Jagat Lal was born in Kathmandu. His father and mother were Shyam Krishna and Ratna Maya Shrestha. He was taught by the renowned educator and visionary Jagat Sundar Malla, who emphasized the teaching of English language in the mother tongue Nepal Bhasa. Jagat Lal was the father of folklorist and author Kesar Lall.

==Teacher==
Jagat Lal ran a school at his home in Māsan Galli (मासं गल्लि) in central Kathmandu. As a teacher, people began calling him Jagat Lal Master. In the 1930s, his school was one of the few places of learning available to the public as the Rana regime did not want ordinary citizens to become educated. He taught English and other subjects to neighborhood boys.

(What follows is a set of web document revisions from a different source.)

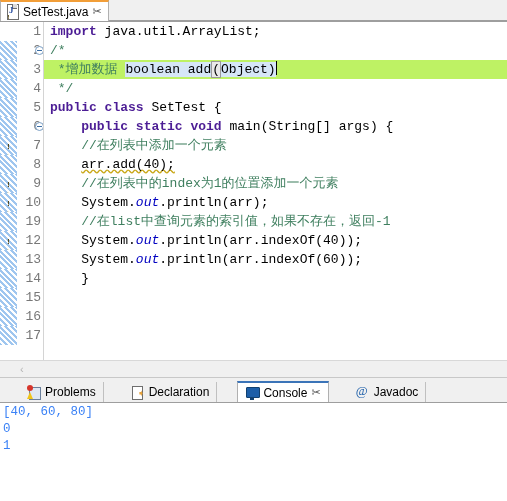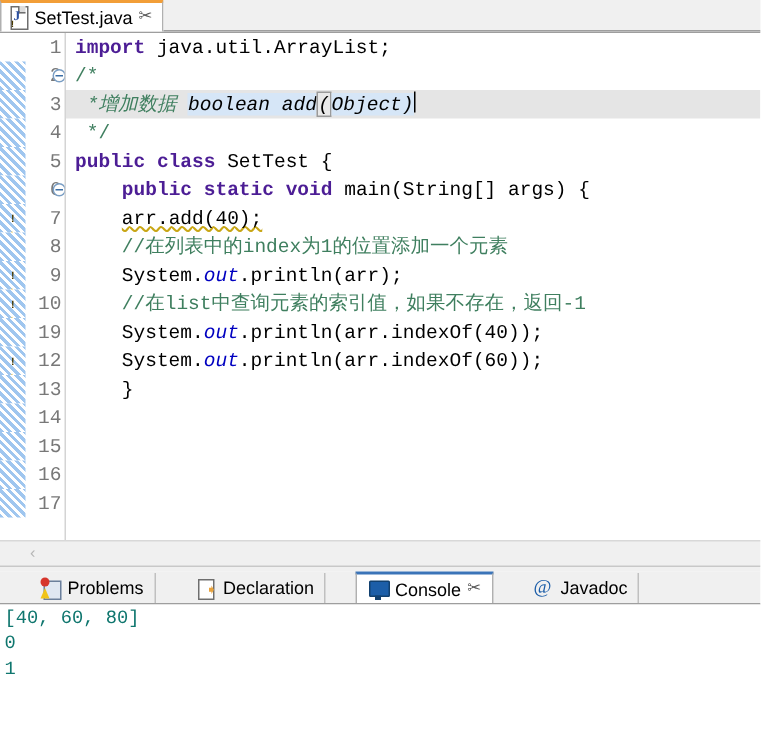--- a/index.html
+++ b/index.html
@@ -53,7 +53,7 @@
     font-family:"Liberation Mono","DejaVu Sans Mono",monospace;font-size:13px;}
   .gutter .row{line-height:19px;height:19px;}
   .codearea .row{padding-left:6px;}
-  .row.hl{background:#e5e5e5;font-style:italic;}
+  .row.hl{background:#bef264;}
   
   .diffstripe{position:absolute;left:0;width:17px;background:
       repeating-linear-gradient(45deg,#9fc6ef 0 2px,#ffffff 2px 4px);

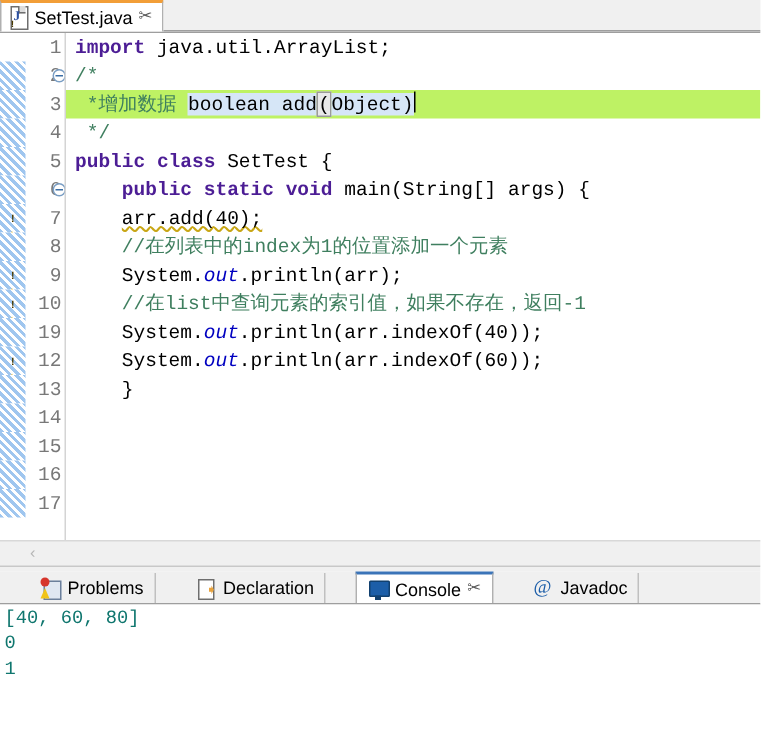--- a/index.html
+++ b/index.html
@@ -185,6 +185,7 @@
       <div class="row"><span class="cmt"> */</span></div>
       <div class="row"><span class="kw">public class </span><span class="plain">SetTest {</span></div>
       <div class="row"><span class="plain">    </span><span class="kw">public static void </span><span class="plain">main(String[] args) {</span></div>
+      <div class="row"><span class="cmt">    //在列表中添加一个元素</span></div>
       <div class="row"><span class="plain">    </span><span class="squig">arr.add(40);</span></div>
       <div class="row"><span class="cmt">    //在列表中的index为1的位置添加一个元素</span></div>
       <div class="row"><span class="plain">    System.</span><span class="fld">out</span><span class="plain">.println(arr);</span></div>

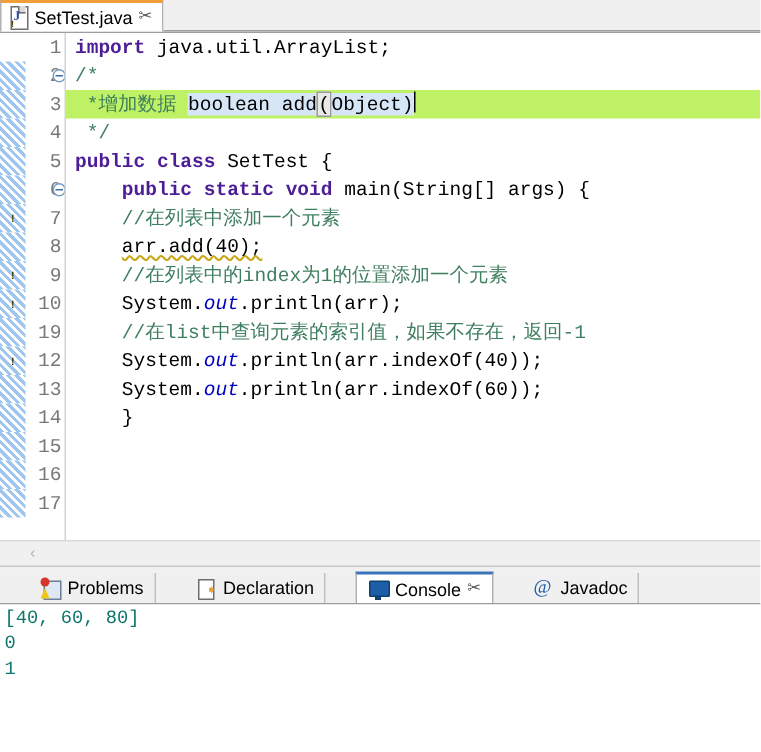--- a/index.html
+++ b/index.html
@@ -94,7 +94,7 @@
   .vtab-rest{flex:1;height:20px;}
   .console-body{background:#ffffff;height:96px;padding:1px 0 0 1px;}
   .cline{font-family:"Liberation Mono","DejaVu Sans Mono",monospace;
-    font-size:12.5px;line-height:17px;white-space:pre;color:#0f766e;padding-left:2px;}
+    font-size:12.5px;line-height:17px;white-space:pre;color:#3b82f6;padding-left:2px;}
   .cterm{font-family:"Liberation Sans","DejaVu Sans",sans-serif;font-size:12px;
     line-height:19px;white-space:pre;color:#000;padding-left:1px;}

Among his students who went on to make a name for themselves were freedom fighter and author Prem Bahadur Kansakar, transport pioneer Karuna Ratna Tuladhar, author Pushpa Ratna Sagar, industrialist Mahanta Lal Shrestha and educationist Nhuchhe Bahadur Bajracharya.

==Writer==
Jagat Lal also wrote children's stories and poetry. He has published a number of story books, an alphabet book and a grammar book. An alphabet book in Nepal Bhasa entitled Jagat Varnamālā ("Jagat Alphabet Book") came out in 1958. Machā Bākhan ("Children's Stories") was published in 1961. He has published an English grammar in Nepal Bhasa.